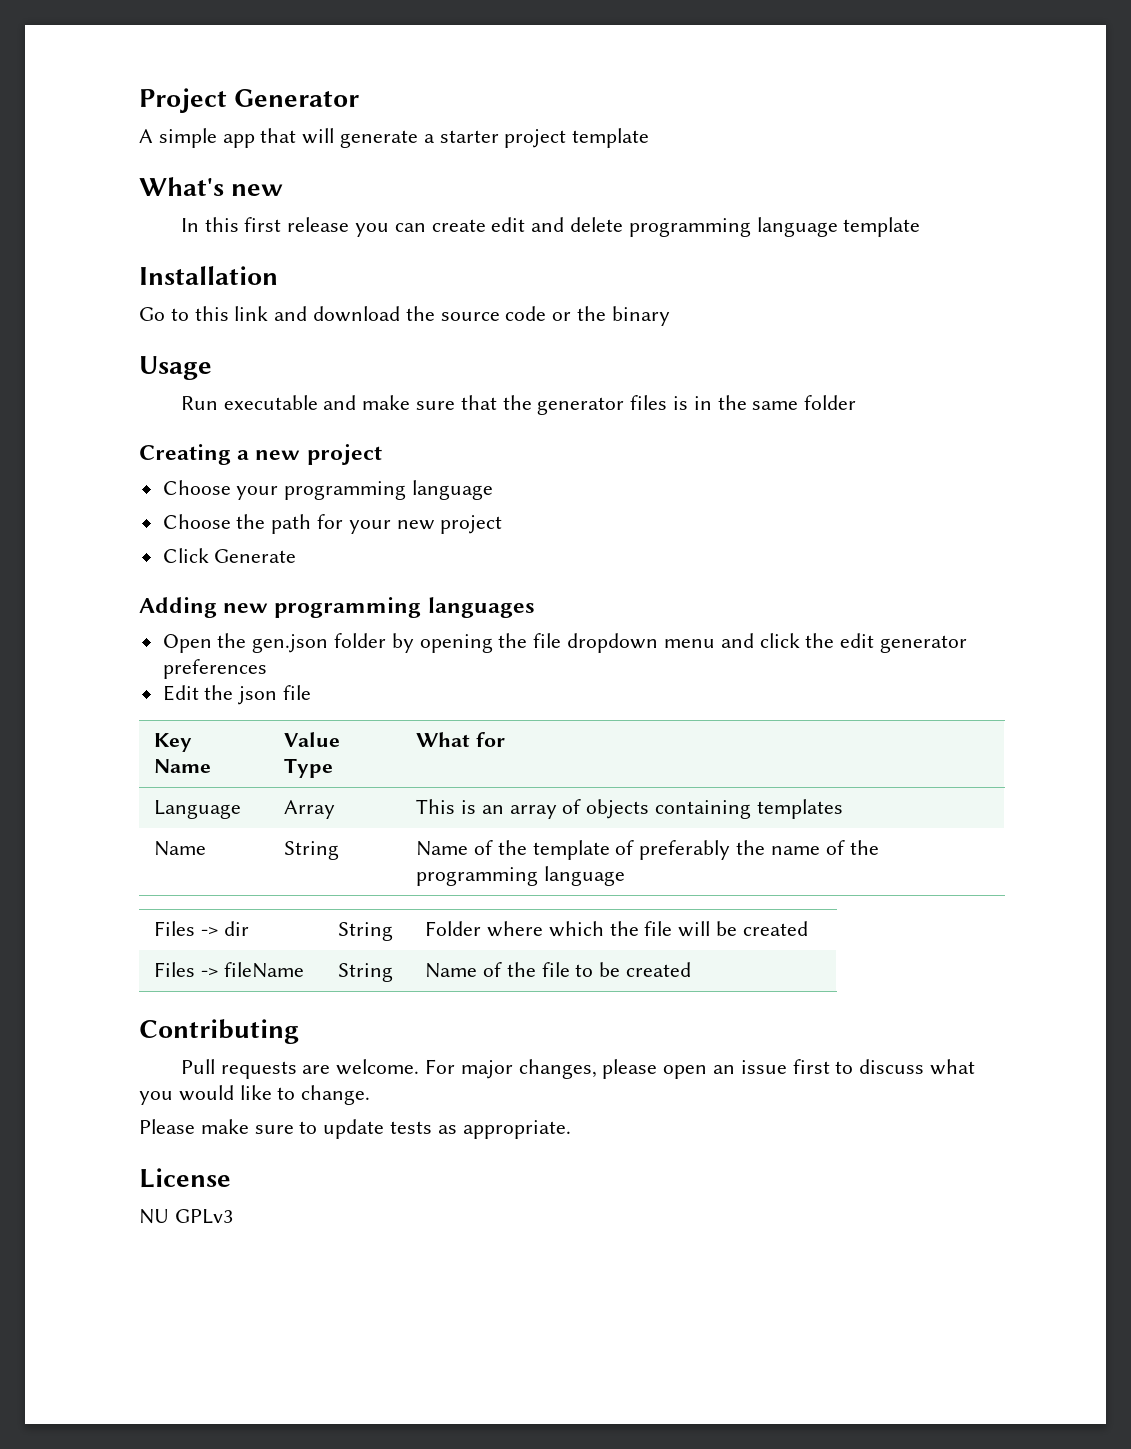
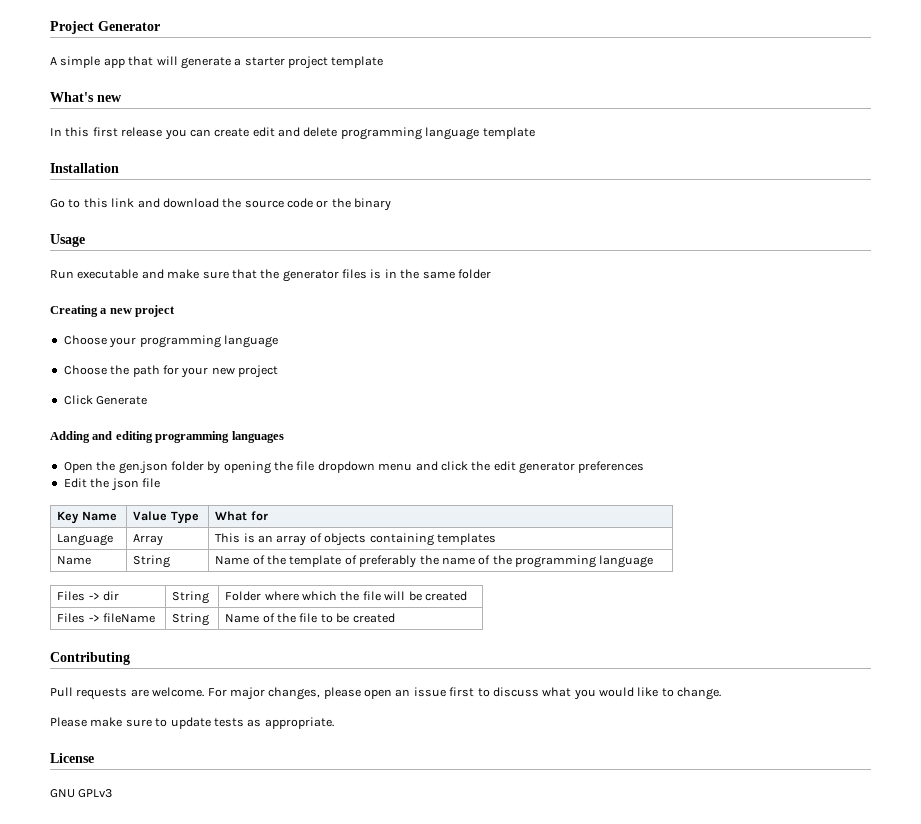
- Adding new programming languages
+ Adding and editing programming languages
- NU GPLv3
+ GNU GPLv3

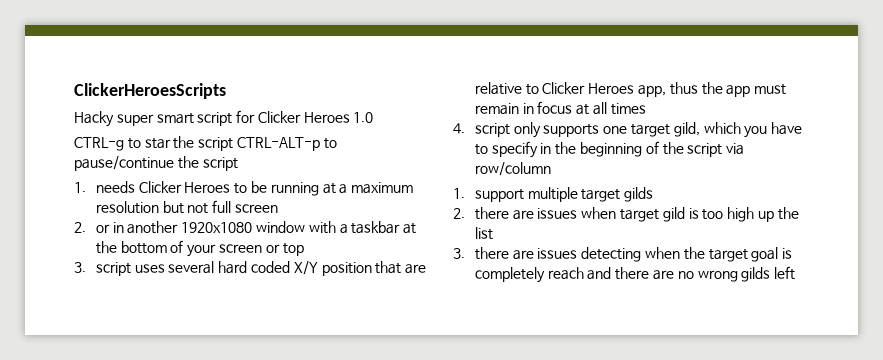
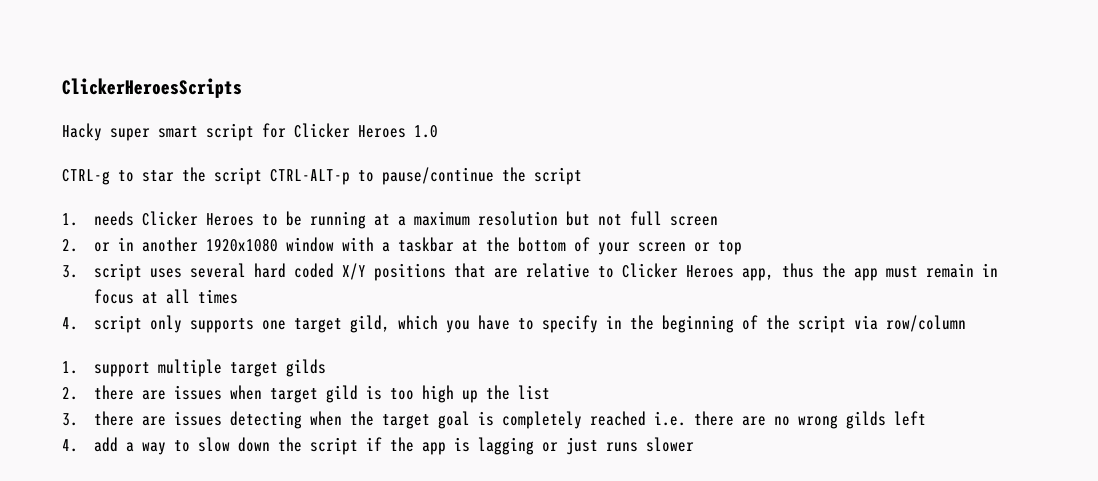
- 3. script uses several hard coded X/Y position that are relative to Clicker Heroes app, thus the app must remain in focus at all times
+ 3. script uses several hard coded X/Y positions that are relative to Clicker Heroes app, thus the app must remain in focus at all times
- 3. there are issues detecting when the target goal is completely reach and there are no wrong gilds left
+ 3. there are issues detecting when the target goal is completely reached i.e. there are no wrong gilds left
+ 4. add a way to slow down the script if the app is lagging or just runs slower

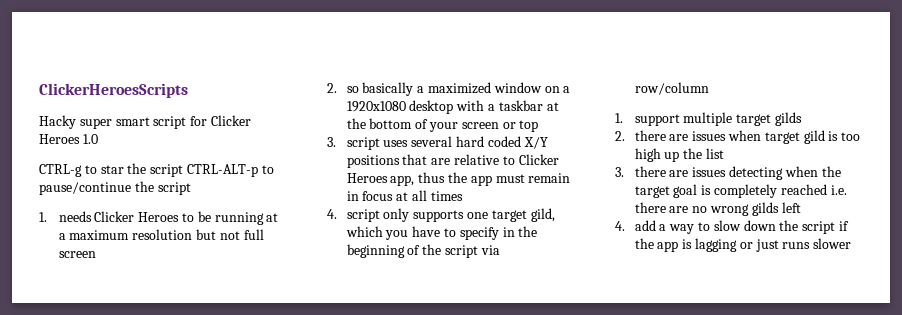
- 2. or in another 1920x1080 window with a taskbar at the bottom of your screen or top
+ 2. so basically a maximized window on a 1920x1080 desktop with a taskbar at the bottom of your screen or top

-*-

• _Requirement_: Copy all records exactly, no images.

• _Answer area_:
- Adding new programming languages
+ Adding and editing programming languages
- NU GPLv3
+ GNU GPLv3

- 3. script uses several hard coded X/Y position that are relative to Clicker Heroes app, thus the app must remain in focus at all times
+ 3. script uses several hard coded X/Y positions that are relative to Clicker Heroes app, thus the app must remain in focus at all times
- 3. there are issues detecting when the target goal is completely reach and there are no wrong gilds left
+ 3. there are issues detecting when the target goal is completely reached i.e. there are no wrong gilds left
+ 4. add a way to slow down the script if the app is lagging or just runs slower

- 2. or in another 1920x1080 window with a taskbar at the bottom of your screen or top
+ 2. so basically a maximized window on a 1920x1080 desktop with a taskbar at the bottom of your screen or top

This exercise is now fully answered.